I feel like this is really stretching the concept of ‘no stupid questions’, but anyway, here we are:

Let’s say someone is given a button, and are told that if they press the button, a specific person will die. They firmly believe this to be the case. They consciously choose to press the button, fully intending that the outcome is that the specified person dies - they desire that outcome, and make a conscious decision in an attempt to carry it out.

However, the button does nothing. It wasn’t hooked up to anything, it was just a random button. There was never any chance of anyone dying from this interaction.

Is the person who pressed the button guilty of attempted murder?

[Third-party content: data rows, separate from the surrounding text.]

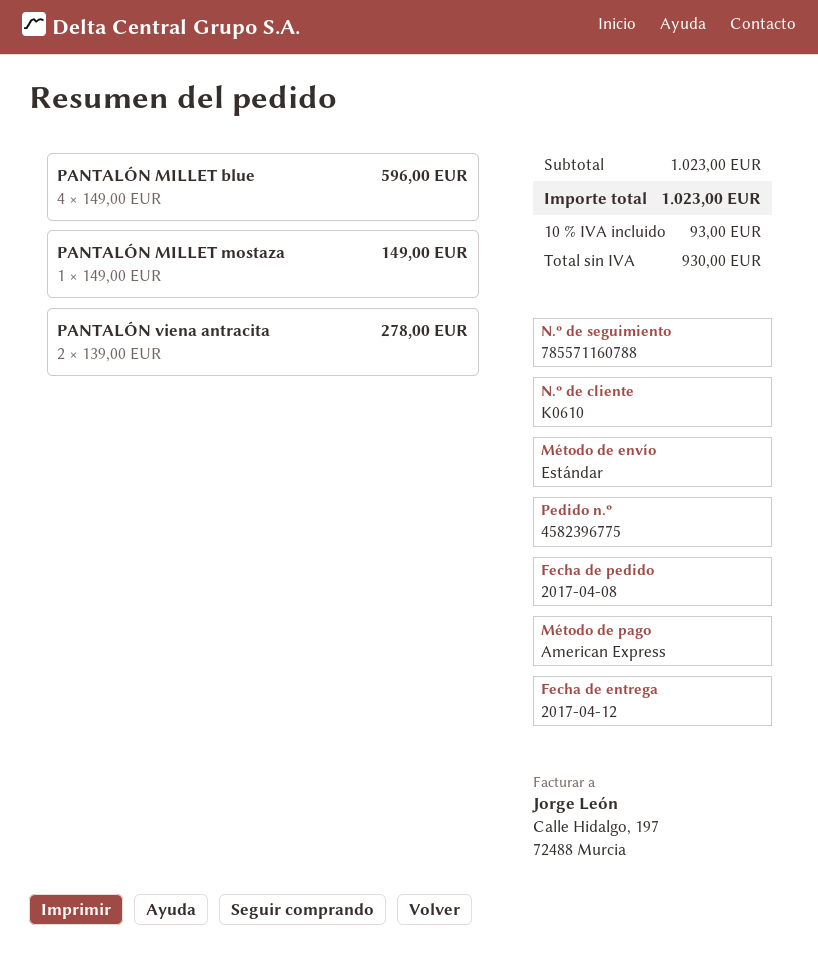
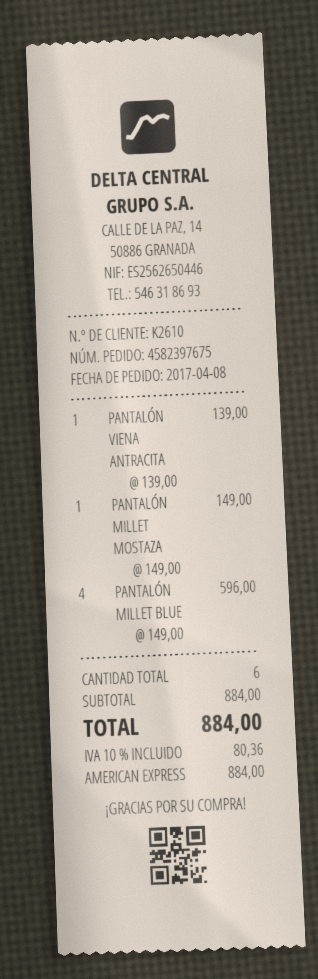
order number: 4582396775 -> 4582397675
customer number: K0610 -> K2610
PANTALÓN viena antracita: 2 x 139.00 = 278.00 -> 1 x 139.00 = 139.00
subtotal: 1023.00 -> 884.00
tax: 10% = 93.00 -> 10% = 80.36
total: 1023.00 -> 884.00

A very basic layman’s terms description of attempted murder (from the top result in a search) is:

Attempted murder is the failed or aborted attempt to murder another person. Just like other crimes, attempted murder consists of both an action and an intention. In attempted murder, a person must take a direct step towards the killing and must have the specific intent to kill that person.

It sounds like those criteria have been met in this case. Have they been? If not, why not?

Would the answer be different if the subject was told that (for example) the button controlled an explosive device in the intended victim’s car, or some other very specific effect that pressing it would have, versus simply that it would cause them to die in a nebulous, unspecified way?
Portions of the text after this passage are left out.